On 7/5/16 10:16 AM, Bert Hickman wrote:
Hi Forrest,

If the unit was manufactured after 1979, it will not contain any PCB's.
And, some manufacturers, most notably GE, never used PCB's in ANY of
their X-ray machines. You can test a small sample of the oil - does it
smell/look like mineral oil and does it readily burn an oil-soaked piece
of paper? To know for sure, use a PCB testing kit. See:
http://www.forestry-suppliers.com/product_pages/Products.asp?mi=33421

Dental X-ray machines typically drive the X-ray tube from a 60 - 100
kVpeak source at 7 - 15 mA. This is NOT the continuous duty current
rating of your transformer - it cannot take this load continuously. The
short on-time and thermal mass prevents winding overheating in normal
X-ray supply usage. The X-ray energy (in keV) of an X-ray system is the
peak output voltage, so the RMS voltage of your dental X-ray transformer
will be in the range of about 40 - 70 kVRMS.


The other thing to know is whether it's line powered or if it's running off an inverter. I have a "portable" X-ray power supply (a wheeled cart) that runs the HV transformer off a 500 Hz square wave inverter.

I find that the output voltage on most X-ray transformers is awfully high to be generally useful: managing corona on 50kV circuity is a pain, although one can always run it at a lower voltage.

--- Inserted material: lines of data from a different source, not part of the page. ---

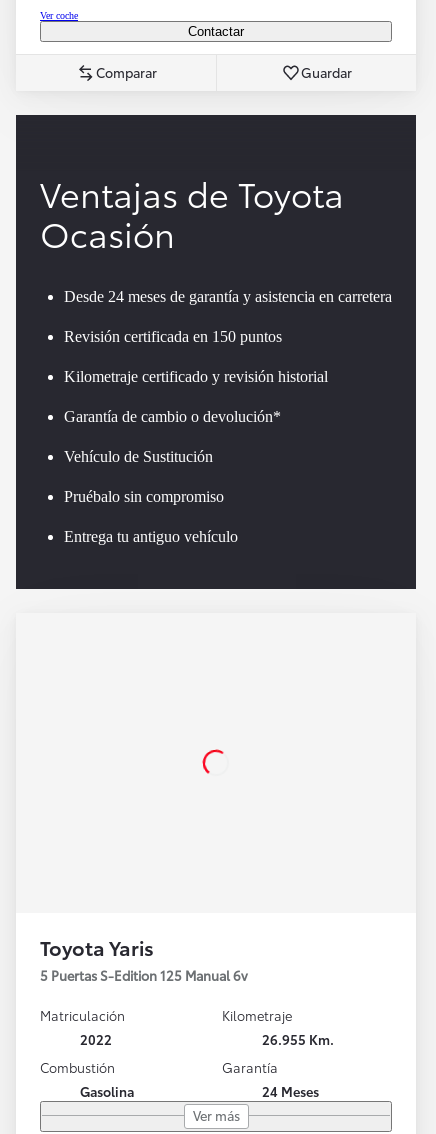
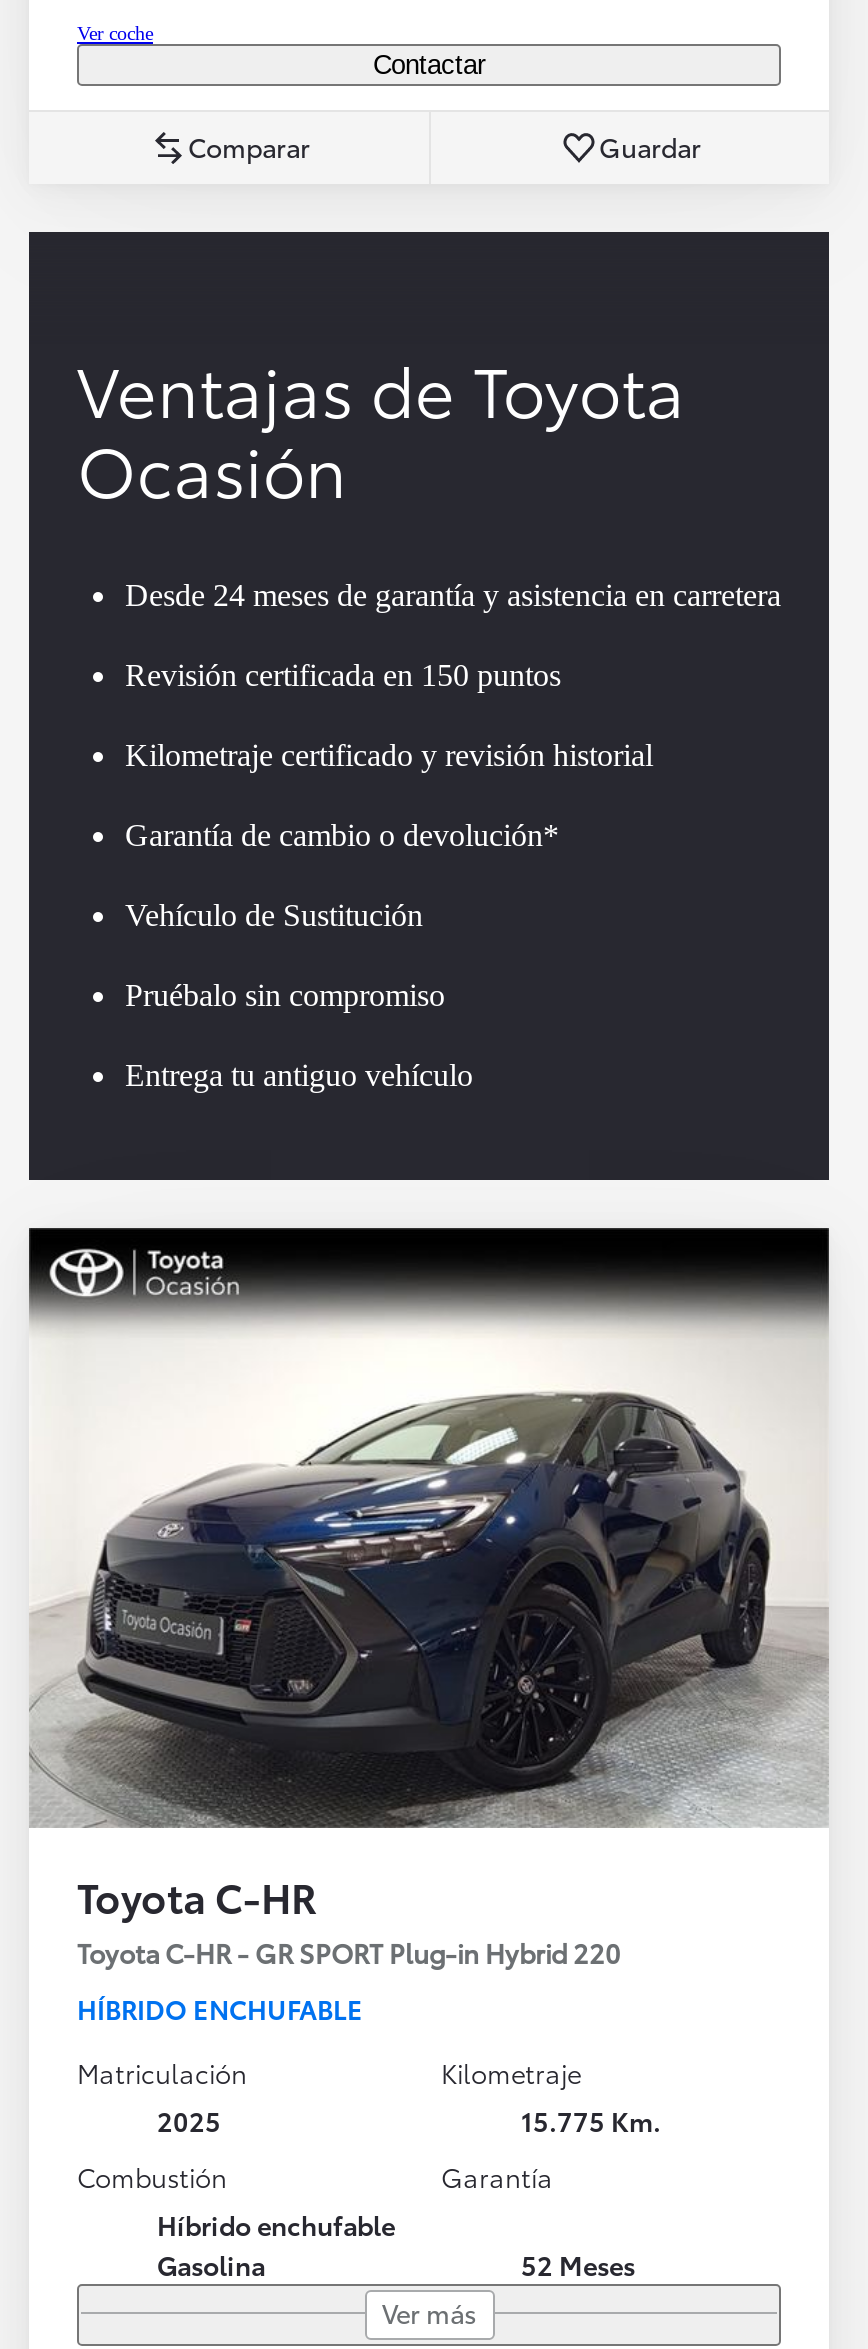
+ [image]

- Toyota Yaris
- 5 Puertas S-Edition 125 Manual 6v
+ Toyota C-HR
+ Toyota C-HR - GR SPORT Plug-in Hybrid 220
+ HÍBRIDO ENCHUFABLE

- 2022
+ 2025

- 26.955 Km.
+ 15.775 Km.

+ Híbrido enchufable

- 24 Meses
+ 52 Meses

If you were building some form of high voltage pulse generator (Marx) then the Xray might be a good charging supply (with the right current limiting on the secondary) since you could get a decent stage voltage in the stack, so getting, say, 1 MV doesn't require 50 stages.

Or if you were doing some sort of fusion experiments where you need something in the 20-50kV at a few mA range.. a bit out of range of the typical NST, and inconvenient for a Cockroft-Walton multiplier (which would have terrible regulation). A primary controller on a big transformer with low output impedance might make a good stable supply for those sorts of experiments.